O ceo da AmericanEdu, Humberto Costa, que também atua como diretor na CI Universidades, foi o entrevistado do jornal O Estado de Minas para um artigo sobre estudantes brasileiros em universidades estrangeiras. Acompanhe os principais pontos dessa entrevista.

Do sonho à realidade. O que mudou no perfil dos estudantes brasileiros que, de forma crescente, vem buscando cursar a graduação no exterior? Para o especialista e diretor da AmericanEdu, Humberto Costa, esses estudantes já não são apenas aqueles inseridos em ambiente internacional, porque já estudavam fora ou porque a família morava no exterior. “O perfil do bolsista mudou e hoje já não tem um caráter tão elitista”, comenta. Segundo ele, recursos como bolsas de estudo oferecidas pelas universidades, cotas para estrangeiros e processo seletivo mais simples fazem parte desse novo cenário.
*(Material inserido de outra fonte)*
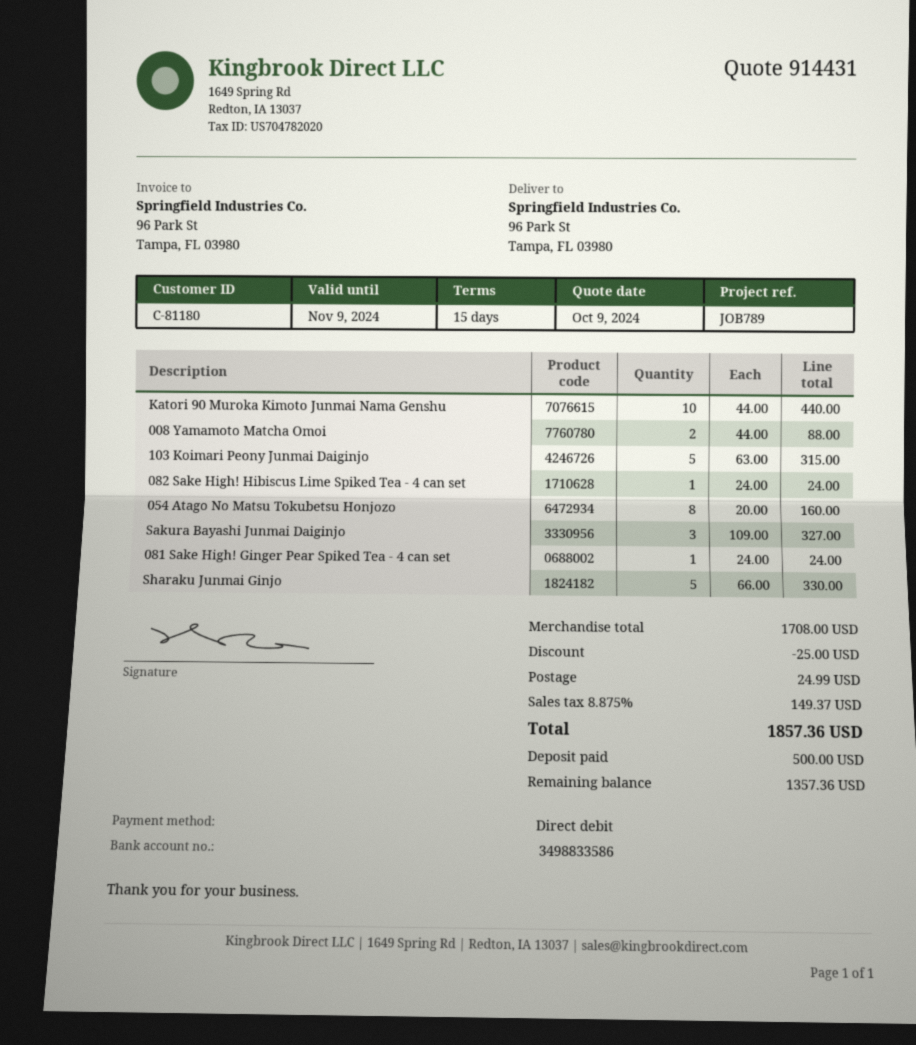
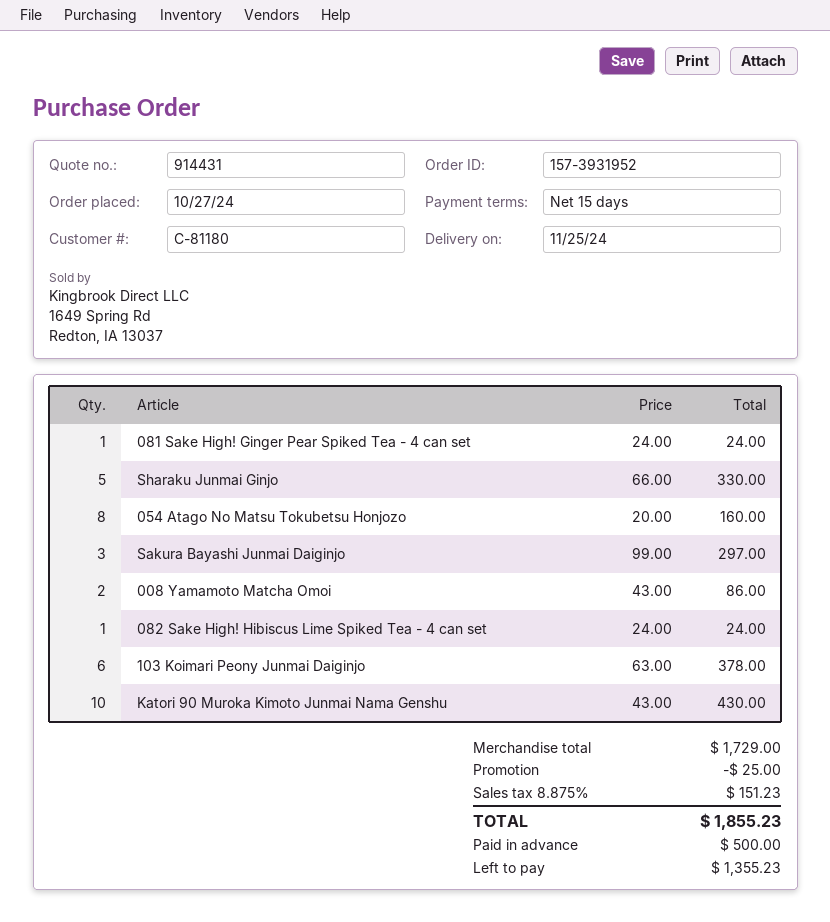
Katori 90 Muroka Kimoto Junmai Nama Genshu: 10 x 44.00 = 440.00 -> 10 x 43.00 = 430.00
008 Yamamoto Matcha Omoi: 2 x 44.00 = 88.00 -> 2 x 43.00 = 86.00
103 Koimari Peony Junmai Daiginjo: 5 x 63.00 = 315.00 -> 6 x 63.00 = 378.00
Sakura Bayashi Junmai Daiginjo: 3 x 109.00 = 327.00 -> 3 x 99.00 = 297.00
subtotal: 1708.00 -> 1729.00
shipping: 24.99 -> none
tax: 8.875% = 149.37 -> 8.875% = 151.23
total: 1857.36 -> 1855.23
balance: 1357.36 -> 1355.23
Para Humberto, os Estados Unidos figuram como oportunidade para alunos que buscam a graduação no exterior, porque o país conta com mais de seis mil universidades e, muitas delas, oferecem oportunidades de bolsas para estrangeiros. “Instituições de ensino dos EUA, Canadá, Europa e até as asiáticas querem ter 30% de sua base (estudantes e corpo docente) formada por estrangeiros. A proposta é promover discussões acadêmicas com pontos de vista de diversas culturas.

A escolha de uma universidade, segundo Humberto Costa, deve passar por uma análise rigorosa, que inclua a forma como o aluno se posiciona nesse contexto. No caso de universidades muito famosas, que dão grande reconhecimento profissional, as chances de admissão são muito menores. “É importante que o aluno seja orientado e entenda que escolher uma universidade menos tradicional não significa que ele não terá uma educação de ponta”. Para o diretor, o custo/benefício de estudar fora melhorou, considerando-se os valores de algumas universidades particulares brasileiras, onde grande parte dos alunos não conseguem bolsa. Com as oportunidades que se abrem no mercado internacional, as possibilidades são mais reais e o que era sonho pode ser tornar uma realidade para muitos estudantes.

Em sua vivência com universidades internacionais, Humberto vê como muito positivo o envolvimento de alunos com o ensino internacional desde muito cedo, durante seu processo de formação acadêmica. Pela AmericanEdu, proporciona a integração de currículo americano com escolas brasileiras, promovendo a formação com dupla diplomação, o que representa um caminho importante para quem deseja prosseguir seus estudos em outros países.